— Your objective —
Print every one of the records verbatim, omitting nothing.
....................
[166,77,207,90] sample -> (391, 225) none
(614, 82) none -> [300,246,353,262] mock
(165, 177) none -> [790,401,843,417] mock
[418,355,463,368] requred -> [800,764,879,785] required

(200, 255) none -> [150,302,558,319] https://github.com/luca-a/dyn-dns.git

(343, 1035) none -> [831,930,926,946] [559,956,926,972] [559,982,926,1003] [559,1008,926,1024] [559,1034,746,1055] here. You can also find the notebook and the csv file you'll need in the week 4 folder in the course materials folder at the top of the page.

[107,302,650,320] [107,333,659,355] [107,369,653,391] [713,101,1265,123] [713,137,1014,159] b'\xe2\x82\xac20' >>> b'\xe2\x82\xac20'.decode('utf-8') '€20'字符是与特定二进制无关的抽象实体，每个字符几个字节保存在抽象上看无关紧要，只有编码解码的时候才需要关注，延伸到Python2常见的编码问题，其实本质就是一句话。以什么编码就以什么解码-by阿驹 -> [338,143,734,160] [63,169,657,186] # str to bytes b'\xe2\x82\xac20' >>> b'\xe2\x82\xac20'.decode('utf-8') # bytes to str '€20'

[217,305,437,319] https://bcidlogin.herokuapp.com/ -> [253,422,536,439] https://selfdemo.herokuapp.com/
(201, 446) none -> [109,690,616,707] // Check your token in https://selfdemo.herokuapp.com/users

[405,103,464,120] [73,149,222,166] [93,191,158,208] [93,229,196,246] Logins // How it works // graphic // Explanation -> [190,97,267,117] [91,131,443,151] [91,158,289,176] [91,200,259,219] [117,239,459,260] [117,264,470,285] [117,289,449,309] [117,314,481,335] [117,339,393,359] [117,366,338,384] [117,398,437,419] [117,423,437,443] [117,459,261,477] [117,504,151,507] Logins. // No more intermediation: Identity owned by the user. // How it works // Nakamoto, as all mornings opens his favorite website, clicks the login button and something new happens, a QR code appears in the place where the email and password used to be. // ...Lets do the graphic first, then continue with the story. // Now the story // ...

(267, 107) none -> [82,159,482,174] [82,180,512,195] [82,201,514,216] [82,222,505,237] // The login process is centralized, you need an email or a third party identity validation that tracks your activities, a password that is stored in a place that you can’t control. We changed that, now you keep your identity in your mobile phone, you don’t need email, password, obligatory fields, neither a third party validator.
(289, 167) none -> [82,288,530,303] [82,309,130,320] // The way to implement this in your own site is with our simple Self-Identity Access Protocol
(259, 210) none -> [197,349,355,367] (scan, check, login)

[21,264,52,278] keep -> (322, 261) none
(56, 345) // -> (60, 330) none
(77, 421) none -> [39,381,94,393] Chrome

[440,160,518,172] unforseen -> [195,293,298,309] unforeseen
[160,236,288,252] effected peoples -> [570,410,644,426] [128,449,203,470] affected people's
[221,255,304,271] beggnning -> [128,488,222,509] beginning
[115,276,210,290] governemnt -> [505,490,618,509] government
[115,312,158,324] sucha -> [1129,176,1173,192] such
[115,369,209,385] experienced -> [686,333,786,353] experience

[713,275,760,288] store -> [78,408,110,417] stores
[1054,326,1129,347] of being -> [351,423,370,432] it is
....................
— Solution below —
[166,77,207,90] sample -> (391, 225) none
(614, 82) none -> [300,246,353,262] mock
(165, 177) none -> [790,401,843,417] mock
[418,355,463,368] requred -> [800,764,879,785] required

(200, 255) none -> [150,302,558,319] https://github.com/luca-a/dyn-dns.git

(343, 1035) none -> [831,930,926,946] [559,956,926,972] [559,982,926,1003] [559,1008,926,1024] [559,1034,746,1055] here. You can also find the notebook and the csv file you'll need in the week 4 folder in the course materials folder at the top of the page.

[107,302,650,320] [107,333,659,355] [107,369,653,391] [713,101,1265,123] [713,137,1014,159] b'\xe2\x82\xac20' >>> b'\xe2\x82\xac20'.decode('utf-8') '€20'字符是与特定二进制无关的抽象实体，每个字符几个字节保存在抽象上看无关紧要，只有编码解码的时候才需要关注，延伸到Python2常见的编码问题，其实本质就是一句话。以什么编码就以什么解码-by阿驹 -> [338,143,734,160] [63,169,657,186] # str to bytes b'\xe2\x82\xac20' >>> b'\xe2\x82\xac20'.decode('utf-8') # bytes to str '€20'

[217,305,437,319] https://bcidlogin.herokuapp.com/ -> [253,422,536,439] https://selfdemo.herokuapp.com/
(201, 446) none -> [109,690,616,707] // Check your token in https://selfdemo.herokuapp.com/users

[405,103,464,120] [73,149,222,166] [93,191,158,208] [93,229,196,246] Logins // How it works // graphic // Explanation -> [190,97,267,117] [91,131,443,151] [91,158,289,176] [91,200,259,219] [117,239,459,260] [117,264,470,285] [117,289,449,309] [117,314,481,335] [117,339,393,359] [117,366,338,384] [117,398,437,419] [117,423,437,443] [117,459,261,477] [117,504,151,507] Logins. // No more intermediation: Identity owned by the user. // How it works // Nakamoto, as all mornings opens his favorite website, clicks the login button and something new happens, a QR code appears in the place where the email and password used to be. // ...Lets do the graphic first, then continue with the story. // Now the story // ...

(267, 107) none -> [82,159,482,174] [82,180,512,195] [82,201,514,216] [82,222,505,237] // The login process is centralized, you need an email or a third party identity validation that tracks your activities, a password that is stored in a place that you can’t control. We changed that, now you keep your identity in your mobile phone, you don’t need email, password, obligatory fields, neither a third party validator.
(289, 167) none -> [82,288,530,303] [82,309,130,320] // The way to implement this in your own site is with our simple Self-Identity Access Protocol
(259, 210) none -> [197,349,355,367] (scan, check, login)

[21,264,52,278] keep -> (322, 261) none
(56, 345) // -> (60, 330) none
(77, 421) none -> [39,381,94,393] Chrome

[440,160,518,172] unforseen -> [195,293,298,309] unforeseen
[160,236,288,252] effected peoples -> [570,410,644,426] [128,449,203,470] affected people's
[221,255,304,271] beggnning -> [128,488,222,509] beginning
[115,276,210,290] governemnt -> [505,490,618,509] government
[115,312,158,324] sucha -> [1129,176,1173,192] such
[115,369,209,385] experienced -> [686,333,786,353] experience

[713,275,760,288] store -> [78,408,110,417] stores
[1054,326,1129,347] of being -> [351,423,370,432] it is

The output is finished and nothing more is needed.